The company excreting this weaponizable sludge, Somantos, is a future member of the Corporate Congress. They’re the ones who vaccinated the sick—who saved Kiera. That these businesses in the present are “still competing” is a minor revelation to Kiera. That future-Somantos stuck everyone with a dirty needle then happily sold them the cure is seismic. It’s not just naiveté on her part. The public face of her world has turned out to be an incredibly fragile one. Half a day’s investigative work dismantles the pretense of public interest. How to prevent that? Layers of intimidation and obfuscation.

These are relatively weak strategies. But with a monopoly on power, the Corporate Congress would have made themselves impervious to truth: anyone seeking it could be crushed. It’s arrogant and lazy, which indicts the public’s compliance even more than the governing entity’s corruption. These aren’t granules of salt but buckets being dumped onto Kiera’s wound. Being conflicted is different than coming to realize you’ve been a sheep. There’s no deliberation in being herded.

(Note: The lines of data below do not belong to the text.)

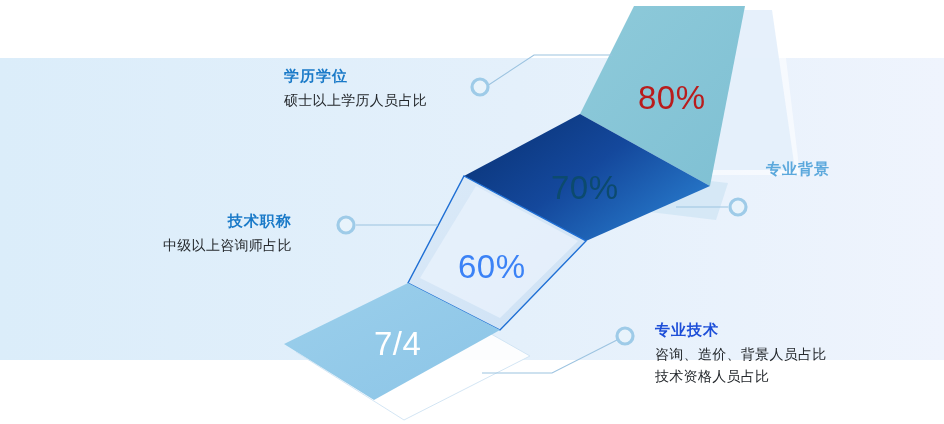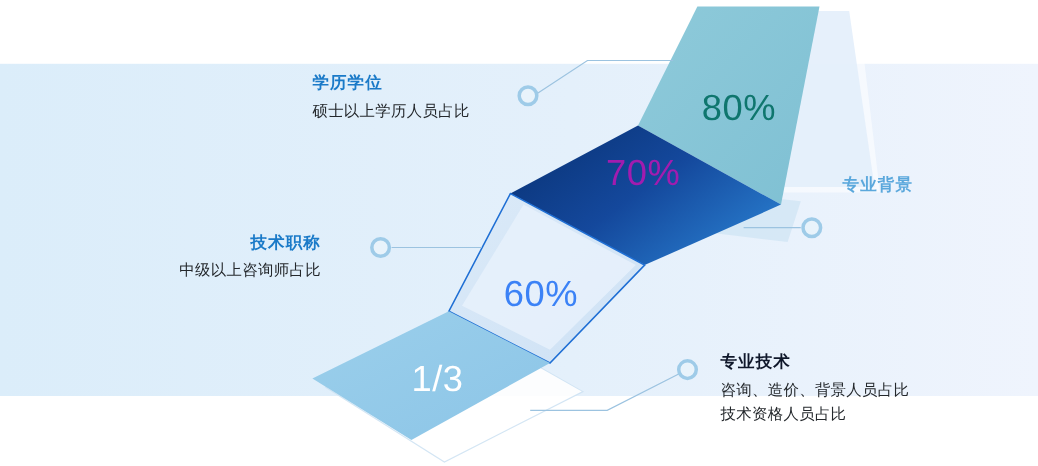"80%" #pct-80 { color: #0f766e -> #b91c1c }
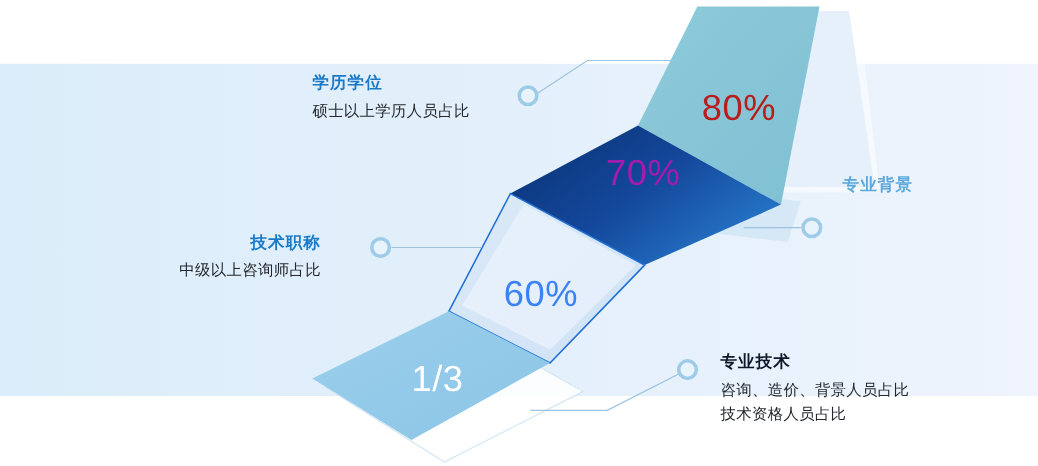"70%" #pct-70 { color: #a21caf -> #0c4a6e; top: 138px -> 169px }
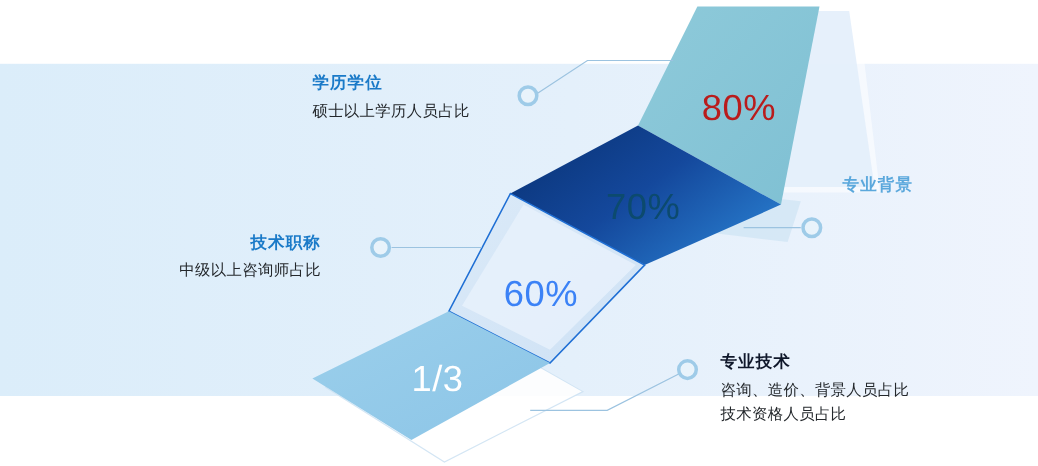"1/3" div.pct { text: 1/3 -> 7/4 }
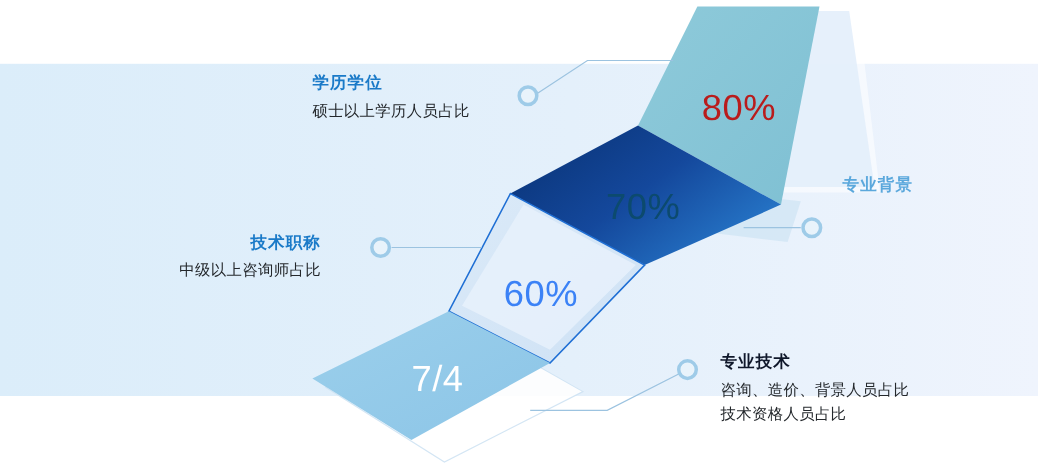"专业技术" div.title { color: #0f172a -> #1d4ed8 }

Kiera’s always seemed an agent of her world. Literally, she is. She’s a soldier. But the times when she’s seemed most strange to us—as an artifact—are the points at which her moral compass twitches closest to her South. Her sympathies for order and collective sacrifice (even when a lack of volunteered participation dilutes the line between “sacrifice” and oppression) ring militant. She trumpets a freedom that’s actually allowance. “You have freedom of speech,” Dillon scolds Carlos late in the episode. “Just don’t exercise it in front of the cameras.” His aren’t the politics you want to find yourself echoing.

Stray Observation
—So, the super-secret-prisoner is an amateur prophet. The window glows blue.… Dr. Manhattan?
—Two and a half seasons in and the writers can still mine you-don’t-belong-here jokes. Who needs Kevlar when you have a suit spliced with Superman’s DNA?
—“Liber8 yourselves!” They must teach suicide bombers about sign offs the same day as reporters.
—Alec’s jump on his sharkier self was delightful, and director Amanda Tapping knew it. The camera lingers for a half-beat on Alec standing over young Sadler, dislodged keys still rattling on the tile.
—Curtis has had about two lines and eight seconds of meaningful screen time this season. The real cliffhanger: On what tension this will retroactively capitalize?